Includes options to purchase 1,000,000 shares at $.18 per share until
January 2, 2007, granted under the 1997 Stock Option and Compensation Plan
all of which are currently exercisable. This does not include shares owned
and warrants owned by the Harold and Theora Marx Living Trust, of which Mr.
Marx's parents are trustees, as Mr. Marx disclaims beneficial ownership of
these shares. This also does not include 155,000 shares owned by Warren E.
Spencer Living Trust, of which Mr. Marx's mother-in-law is trustee, as Mr.
Marx disclaims beneficial ownership of these shares.
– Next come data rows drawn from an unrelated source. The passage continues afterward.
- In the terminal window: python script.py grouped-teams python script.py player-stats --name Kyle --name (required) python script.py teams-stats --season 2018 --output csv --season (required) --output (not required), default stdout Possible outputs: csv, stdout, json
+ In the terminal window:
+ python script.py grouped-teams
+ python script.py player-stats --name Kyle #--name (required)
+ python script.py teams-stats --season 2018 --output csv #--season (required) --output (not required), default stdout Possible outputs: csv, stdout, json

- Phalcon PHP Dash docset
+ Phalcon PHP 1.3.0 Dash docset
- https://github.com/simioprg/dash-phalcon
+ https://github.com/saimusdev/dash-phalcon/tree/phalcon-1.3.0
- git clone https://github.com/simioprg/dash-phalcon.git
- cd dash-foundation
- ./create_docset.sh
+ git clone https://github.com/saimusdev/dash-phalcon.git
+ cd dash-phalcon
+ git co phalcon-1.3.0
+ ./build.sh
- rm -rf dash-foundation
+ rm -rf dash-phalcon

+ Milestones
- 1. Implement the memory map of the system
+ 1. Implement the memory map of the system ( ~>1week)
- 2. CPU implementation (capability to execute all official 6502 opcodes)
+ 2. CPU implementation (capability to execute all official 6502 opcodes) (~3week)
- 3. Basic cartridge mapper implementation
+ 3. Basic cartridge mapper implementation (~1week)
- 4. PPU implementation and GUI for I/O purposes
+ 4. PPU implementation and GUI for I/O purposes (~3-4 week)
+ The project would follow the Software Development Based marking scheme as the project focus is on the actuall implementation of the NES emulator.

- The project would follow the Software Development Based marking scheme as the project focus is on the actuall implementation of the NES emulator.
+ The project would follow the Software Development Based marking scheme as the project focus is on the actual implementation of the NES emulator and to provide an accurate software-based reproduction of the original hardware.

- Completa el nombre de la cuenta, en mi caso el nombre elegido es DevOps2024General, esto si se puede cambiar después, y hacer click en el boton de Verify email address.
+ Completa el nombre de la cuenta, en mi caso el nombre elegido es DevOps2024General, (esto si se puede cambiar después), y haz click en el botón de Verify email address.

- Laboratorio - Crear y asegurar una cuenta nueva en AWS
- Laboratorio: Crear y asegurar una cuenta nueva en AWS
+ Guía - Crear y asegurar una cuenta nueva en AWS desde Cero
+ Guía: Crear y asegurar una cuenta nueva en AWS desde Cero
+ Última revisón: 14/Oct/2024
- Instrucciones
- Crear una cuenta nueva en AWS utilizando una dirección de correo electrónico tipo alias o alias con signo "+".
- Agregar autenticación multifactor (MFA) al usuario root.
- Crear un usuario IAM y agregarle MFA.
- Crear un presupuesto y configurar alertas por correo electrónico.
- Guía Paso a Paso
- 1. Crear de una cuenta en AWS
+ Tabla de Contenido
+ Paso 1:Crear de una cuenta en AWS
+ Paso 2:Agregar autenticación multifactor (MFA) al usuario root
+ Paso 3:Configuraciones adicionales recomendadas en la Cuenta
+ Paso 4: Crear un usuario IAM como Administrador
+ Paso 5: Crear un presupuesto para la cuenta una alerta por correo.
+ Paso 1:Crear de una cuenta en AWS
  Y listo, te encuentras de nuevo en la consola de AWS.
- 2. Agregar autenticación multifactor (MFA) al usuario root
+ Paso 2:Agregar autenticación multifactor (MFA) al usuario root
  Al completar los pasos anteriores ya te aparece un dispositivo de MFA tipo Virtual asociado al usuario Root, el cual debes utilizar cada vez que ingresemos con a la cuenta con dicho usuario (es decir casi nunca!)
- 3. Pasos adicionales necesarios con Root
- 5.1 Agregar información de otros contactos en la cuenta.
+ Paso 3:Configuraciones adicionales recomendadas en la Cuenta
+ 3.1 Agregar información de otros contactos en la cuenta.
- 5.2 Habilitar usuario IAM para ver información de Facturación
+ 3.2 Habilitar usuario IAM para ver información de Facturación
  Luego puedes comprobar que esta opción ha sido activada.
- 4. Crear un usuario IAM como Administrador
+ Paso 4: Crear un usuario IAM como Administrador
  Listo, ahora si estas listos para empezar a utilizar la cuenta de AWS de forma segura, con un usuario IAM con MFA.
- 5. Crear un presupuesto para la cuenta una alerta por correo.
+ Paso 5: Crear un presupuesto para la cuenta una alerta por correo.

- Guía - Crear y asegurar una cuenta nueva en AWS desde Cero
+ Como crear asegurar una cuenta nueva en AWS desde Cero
(3) Includes 1,441,892 shares directly held by Mr. Balaban and Outside Director
options granted under the 1997 Stock Option and Compensation Plan to
purchase 125,000 shares at $0.16 per share until February 26, 2006, all of
which are currently exercisable.
(4) Includes 88,224 shares directly held by Dr. Huebner and Outside Director
options granted under the 1997 Stock Option and Compensation Plan to
purchase 75,000 shares at $0.16 per share until February 26, 2006, all of
which are currently exercisable.
33
(5) Includes 3,898,389 shares directly held by Mr. Raskin and 170,773 shares
beneficially owned by a partnership in which Mr. Raskin is a partner.
(6) Consists of 44,210 shares in Mr. Lamirato's ARC Wireless 401(k) account and
options to purchase 175,000 shares at $.14 per share until June 30, 2005
and options to purchase 500,000 shares until July 1, 2007, all granted
under the 1997 Stock Option and Compensation Plan all of which are
currently exercisable.
(7) Consists of 196,400 shares directly held by Mr. Maness and 23,005 shares in
his ARC Wireless 401(k) account.
(8) Consists of 61,422 shares in Mr. Olson's ARC Wireless 401(k) account and
options to purchase 500,000 shares at $.16 per share until August 22, 2007,
granted under the 1997 Stock Option and Compensation Plan and all of which
are currently exercisable.
Item 13. Certain Relationships and Related Transactions
- --------------------------------------------------------
Other than the employment agreements describe above under the subheading
"--Employment Contracts and Termination of Employment and Change-In-Control
Arrangements", there have been no transactions involving the Company and any
director, officer of 5% or greater shareholder, or any of their respective
family members, involving a dollar amount in excess of $60,000.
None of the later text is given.